» Supplied material
---*---
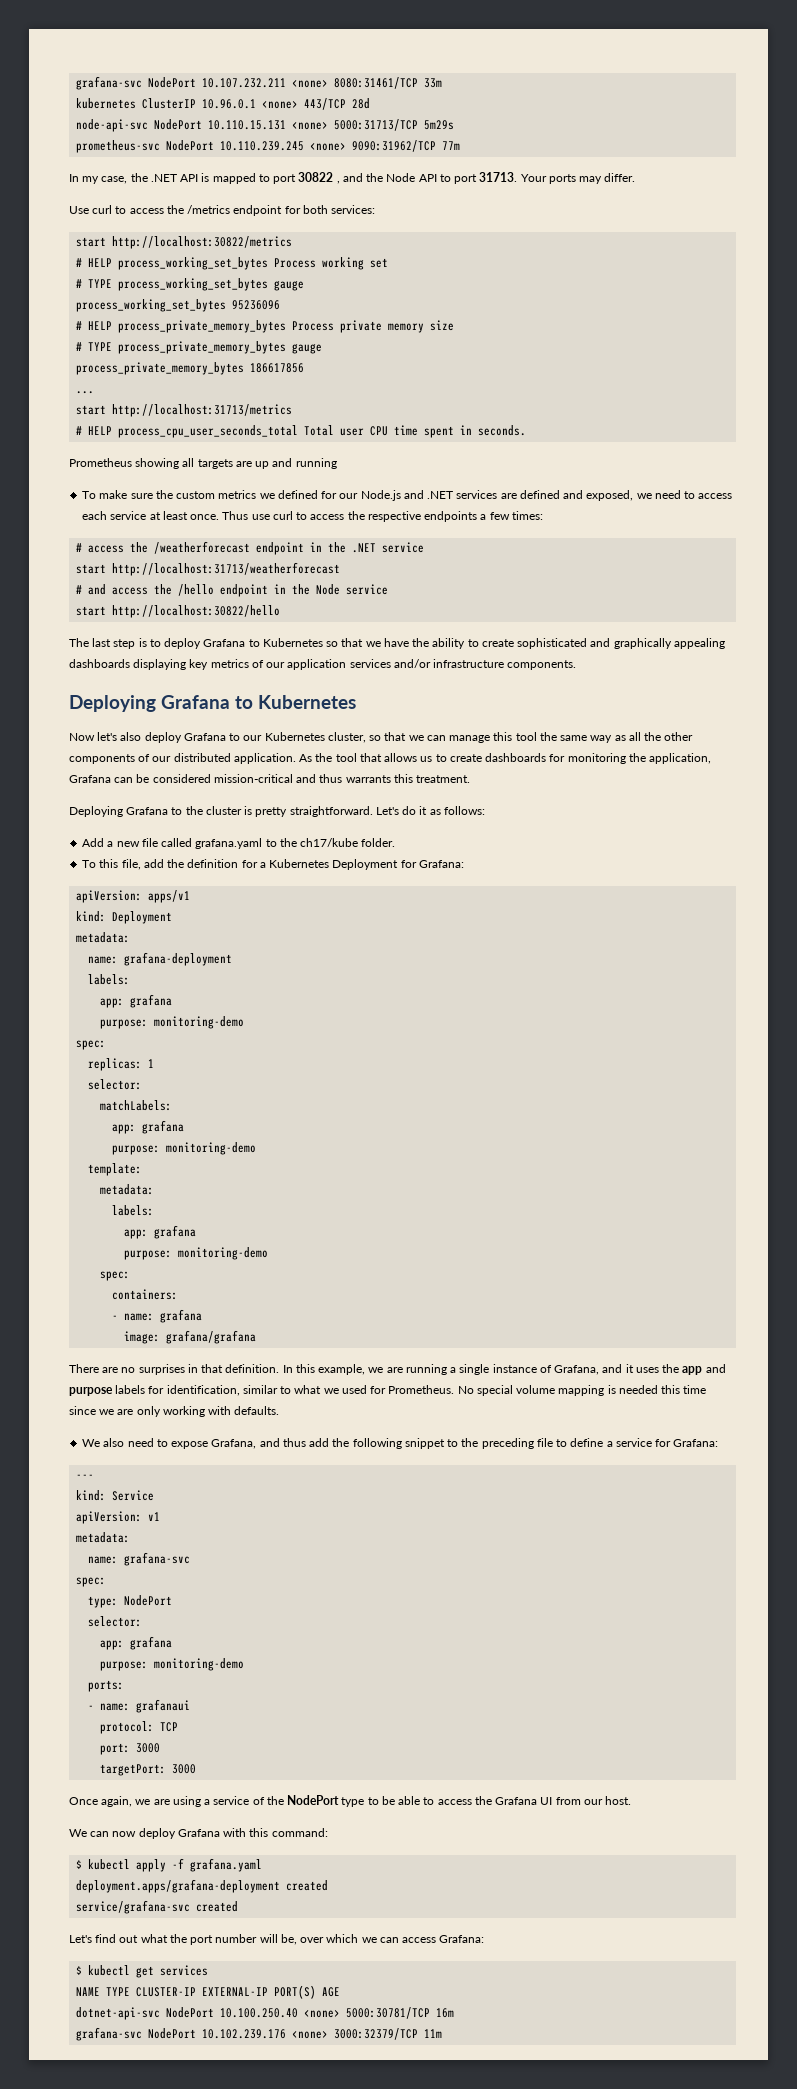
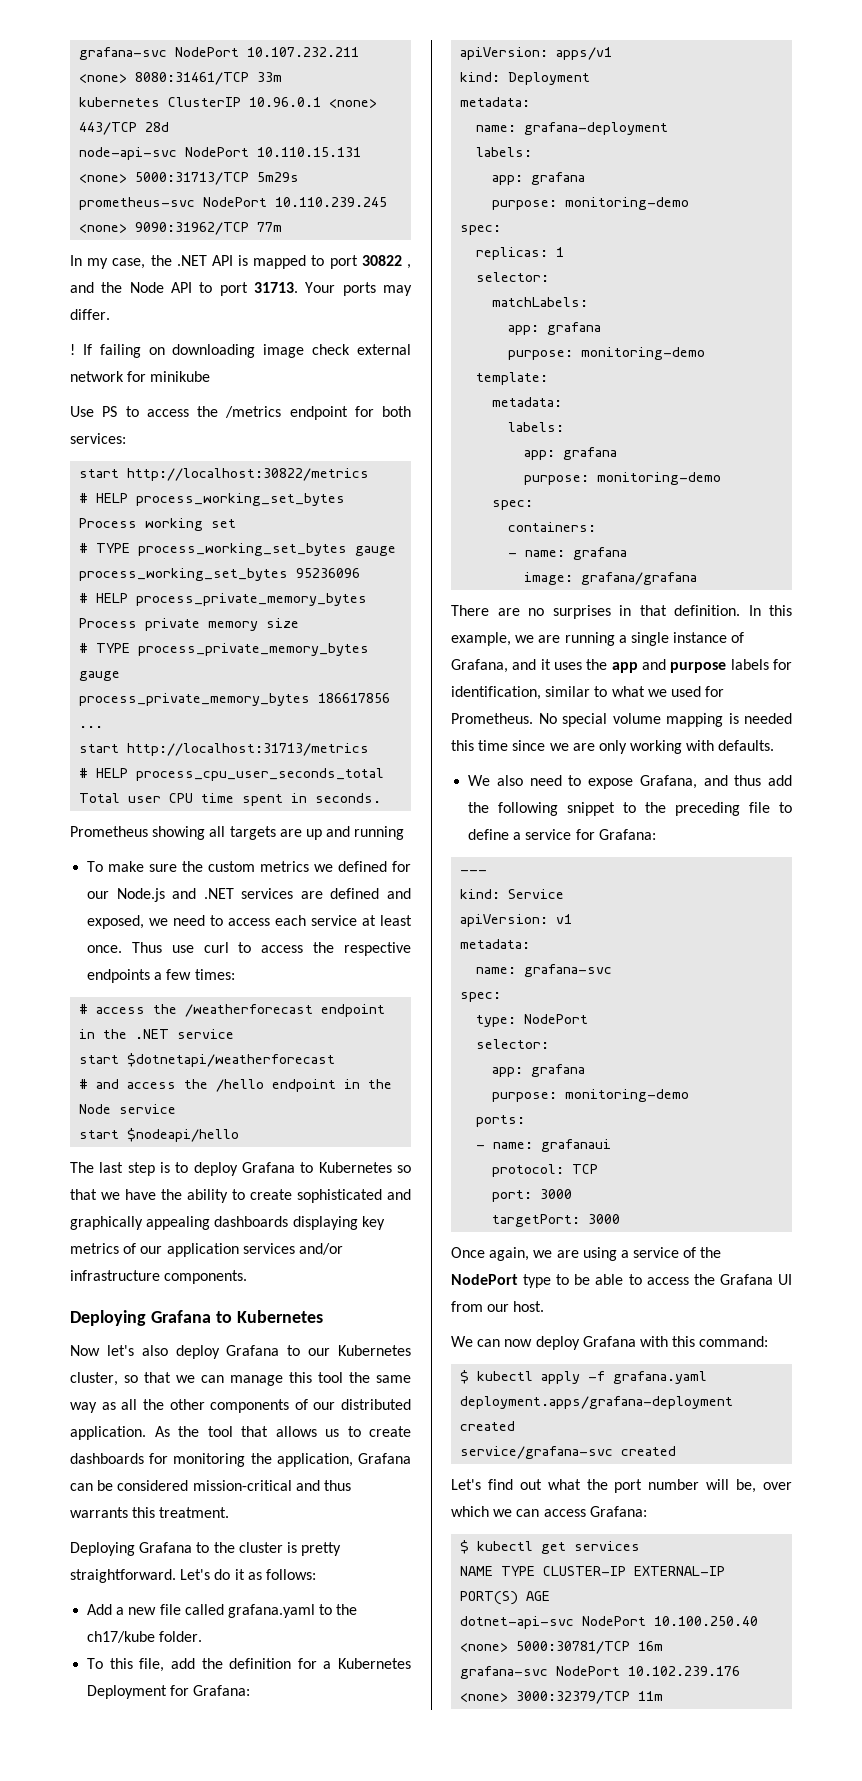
(636, 177) none -> [70,344,411,358] [70,371,211,382] // ! If failing on downloading image check external network for minikube
[92,205,113,214] curl -> [102,406,118,417] PS
[112,562,341,576] http://localhost:31713/weatherforecast -> [127,1053,336,1067] $dotnetapi/weatherforecast
[112,605,281,618] http://localhost:30822/hello -> [127,1128,240,1142] $nodeapi/hello

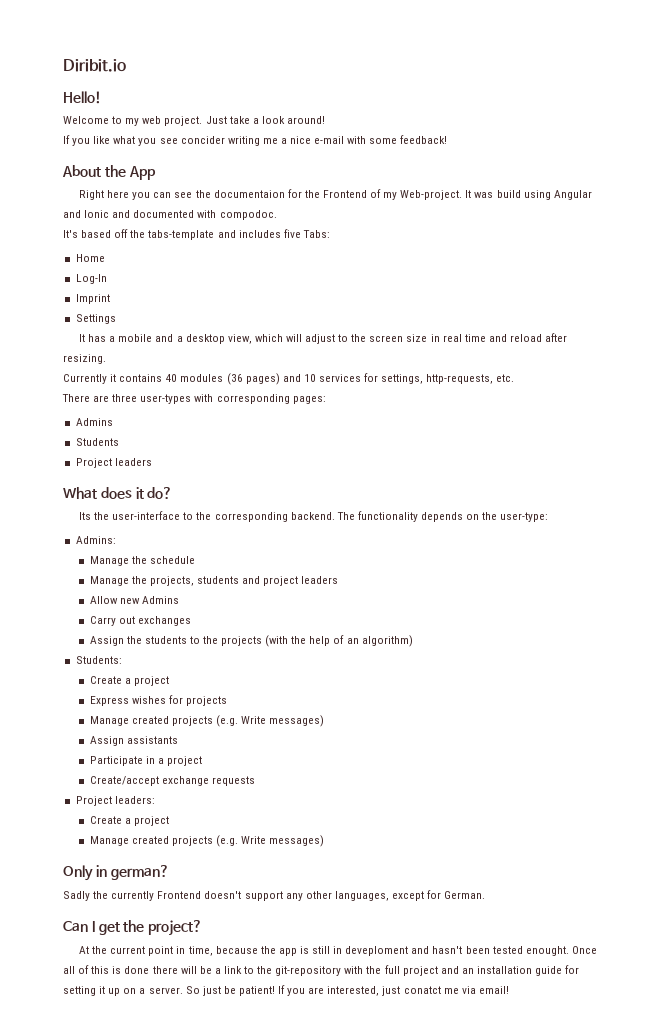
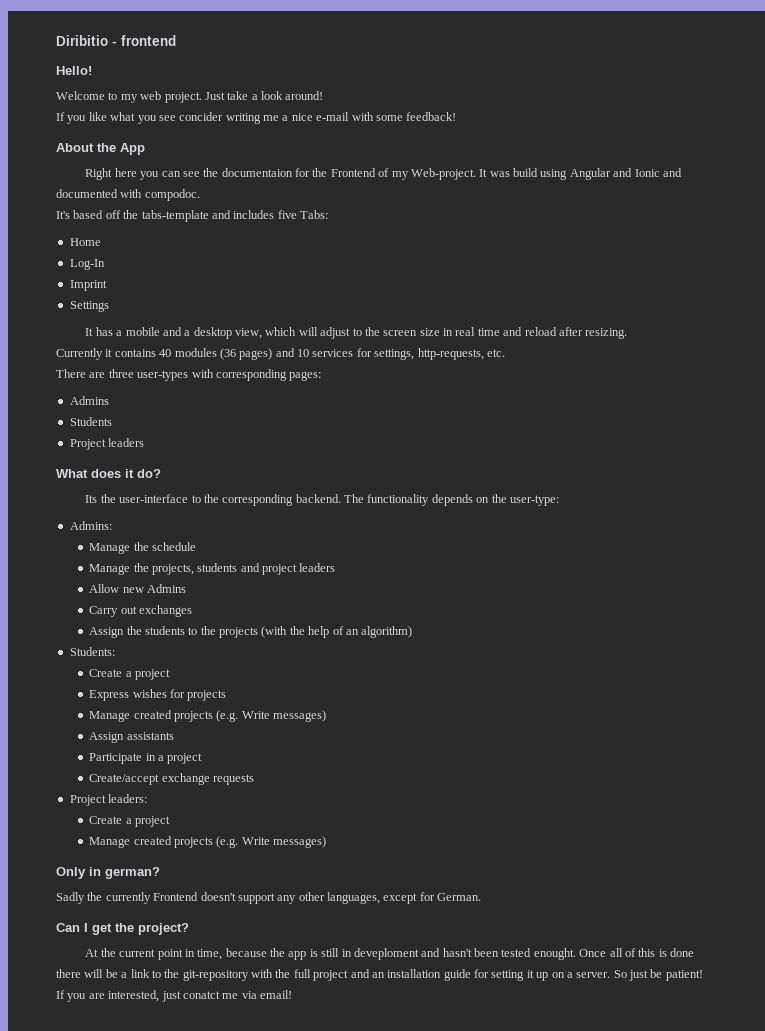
[63,59,126,72] Diribit.io -> [56,35,176,46] Diribitio - frontend

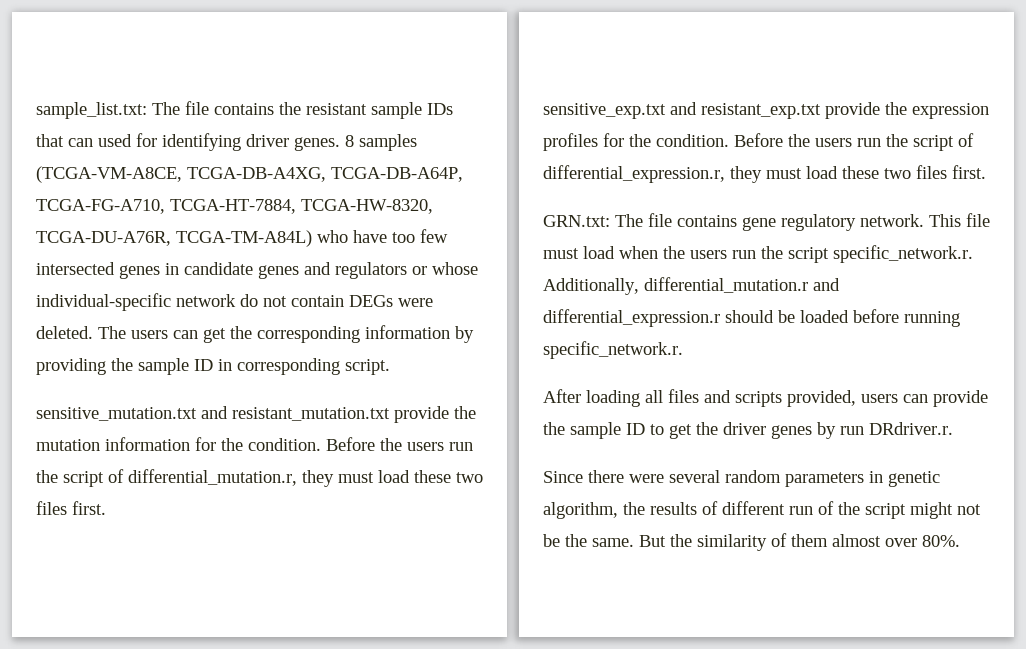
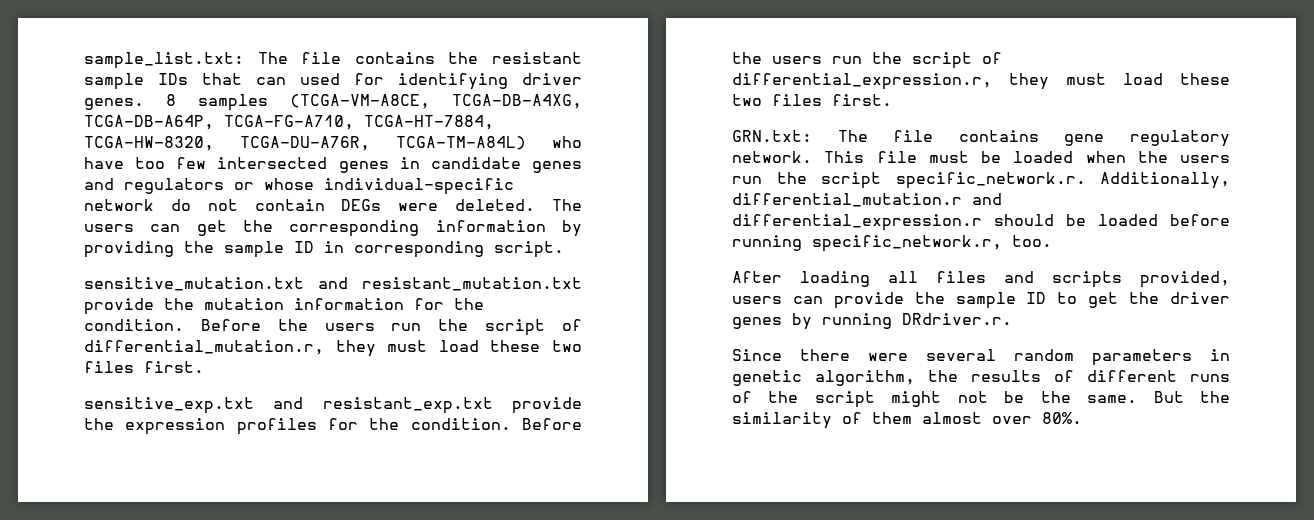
[583,246,615,259] load -> [981,151,1074,163] be loaded
[543,341,683,359] specific_network.r. -> [812,235,1052,252] specific_network.r, too.
[840,426,864,435] run -> [822,313,892,329] running
[789,506,813,515] run -> [1190,374,1230,382] runs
---*---
In the copy, every entry appears exactly as written above and no picture appears.

(636, 177) none -> [70,344,411,358] [70,371,211,382] // ! If failing on downloading image check external network for minikube
[92,205,113,214] curl -> [102,406,118,417] PS
[112,562,341,576] http://localhost:31713/weatherforecast -> [127,1053,336,1067] $dotnetapi/weatherforecast
[112,605,281,618] http://localhost:30822/hello -> [127,1128,240,1142] $nodeapi/hello

[63,59,126,72] Diribit.io -> [56,35,176,46] Diribitio - frontend

[583,246,615,259] load -> [981,151,1074,163] be loaded
[543,341,683,359] specific_network.r. -> [812,235,1052,252] specific_network.r, too.
[840,426,864,435] run -> [822,313,892,329] running
[789,506,813,515] run -> [1190,374,1230,382] runs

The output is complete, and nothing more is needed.